Is a lot of our discussion about wizards on this topic (and 5E cantrips and high level player and first level 1 spell and all the usual suspects) built on disagreement on where the wizard fits in the scheme of things?  I've always kind of envisioned my wizards as more fun if their first reaction on being surrounded in melee is to pull out a weapon and try to fight their way out of melee as soon as possible, with just enough fighting ability to not make that a likely death sentence.  Given my druthers in 5E, I'd rather they have that than unlimited cantrips. 


Yes.  Some people want to be howitzers, some people want to be heavy machine guns, and some assholes want to be Rambo killing with a knife while also packing vehicle mounted weaponry and personal on-call artillery.

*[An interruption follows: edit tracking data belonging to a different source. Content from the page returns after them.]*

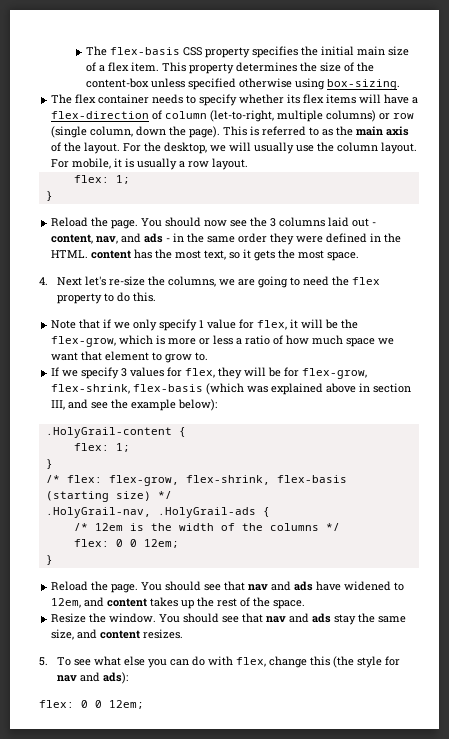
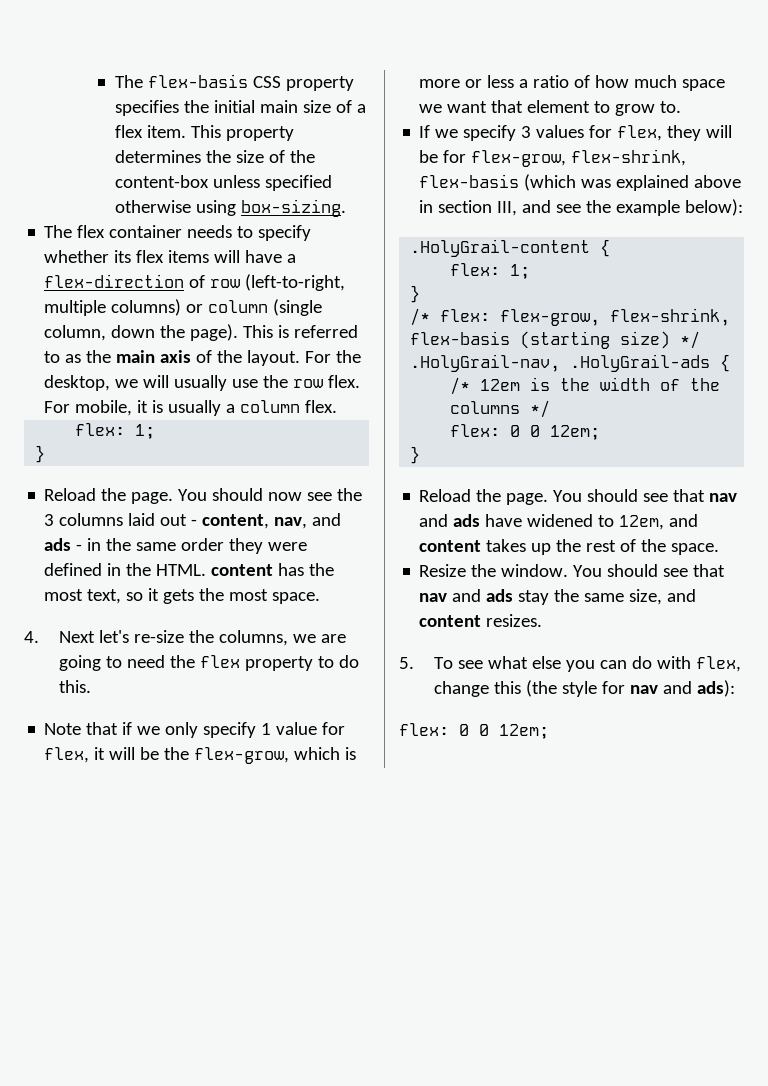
- The flex container needs to specify whether its flex items will have a flex-direction of column (let-to-right, multiple columns) or row (single column, down the page).
+ The flex container needs to specify whether its flex items will have a flex-direction of row (left-to-right, multiple columns) or column (single column, down the page).
- For the desktop, we will usually use the column layout.
+ For the desktop, we will usually use the row flex.
- For mobile, it is usually a row layout.
+ For mobile, it is usually a column flex.

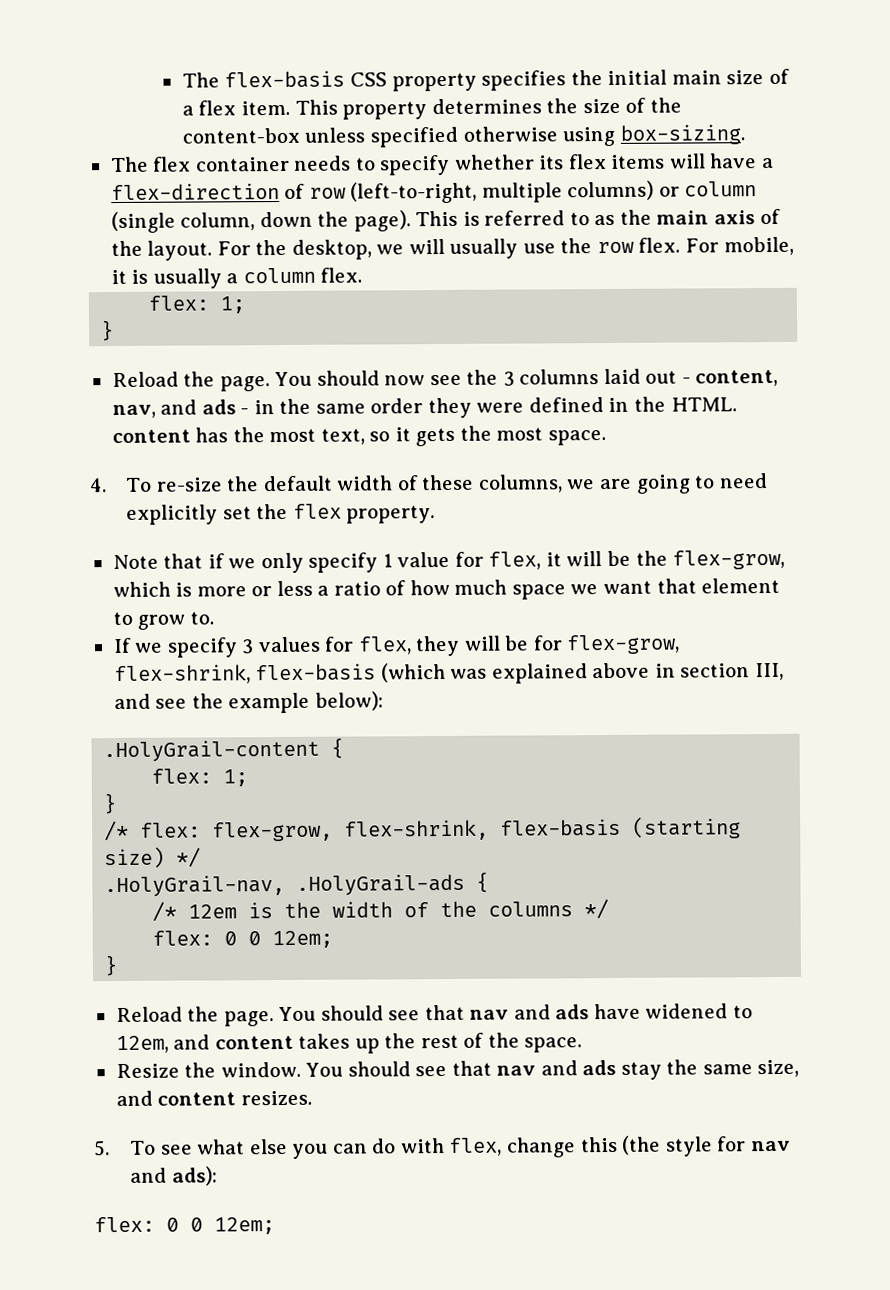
- 4. Next let's re-size the columns, we are going to need the flex property to do this.
+ 4. To re-size the default width of these columns, we are going to need explicitly set the flex property.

All the hybrid classes have been trying to solve this conundrum from late 2nd onwards.  How to let someone be a badass in combat as well as a spellcaster without stepping on either of those specialists or seeming like a weaker version of both.  I don't lump earlier editions because there was usually a very steep cost to get those hybrids (attribute requirements being the first one).
Title: Re: Raising Up WARRIORS and Breaking the Wizard Down!
Post by: Chris24601 on May 07, 2021, 11:20:44 AM
Wizard as glass cannon and their limited payload of spells is an artifact of them being adapted from artillery in the Chainmail wargame D&D derived from. As such it doesn’t ring all that true to a lot of wizard-types from myth, legend and literature.

For just one example, Gandolf breaks out a sword more often than he does spells. Merlin in actual legend was mostly a seer/prophet with some shapeshifting ability. Medea was a herbalist/healer with some prophetic ability.

For the most part, works of magic in myth and legend and ancient cultures were to either summon up or protect against evil spirits/curses.

Basically, the lobber of fireballs isn’t very rooted in much. The first literary example anyone’s really found comes from a 1930’s Conan story where a sorcerer lobs a sphere of “hellish fire” at Conan, who ducks it and cuts off the sorcerer’s head before they can throw the orb in their other hand. The first visual reference would be the Wicked Witch of the West tossing a flaming ball at the Scarecrow in 1939’s Wizard of Oz. So basically Satanic magicians throwing something from Hell at people they wished harm upon.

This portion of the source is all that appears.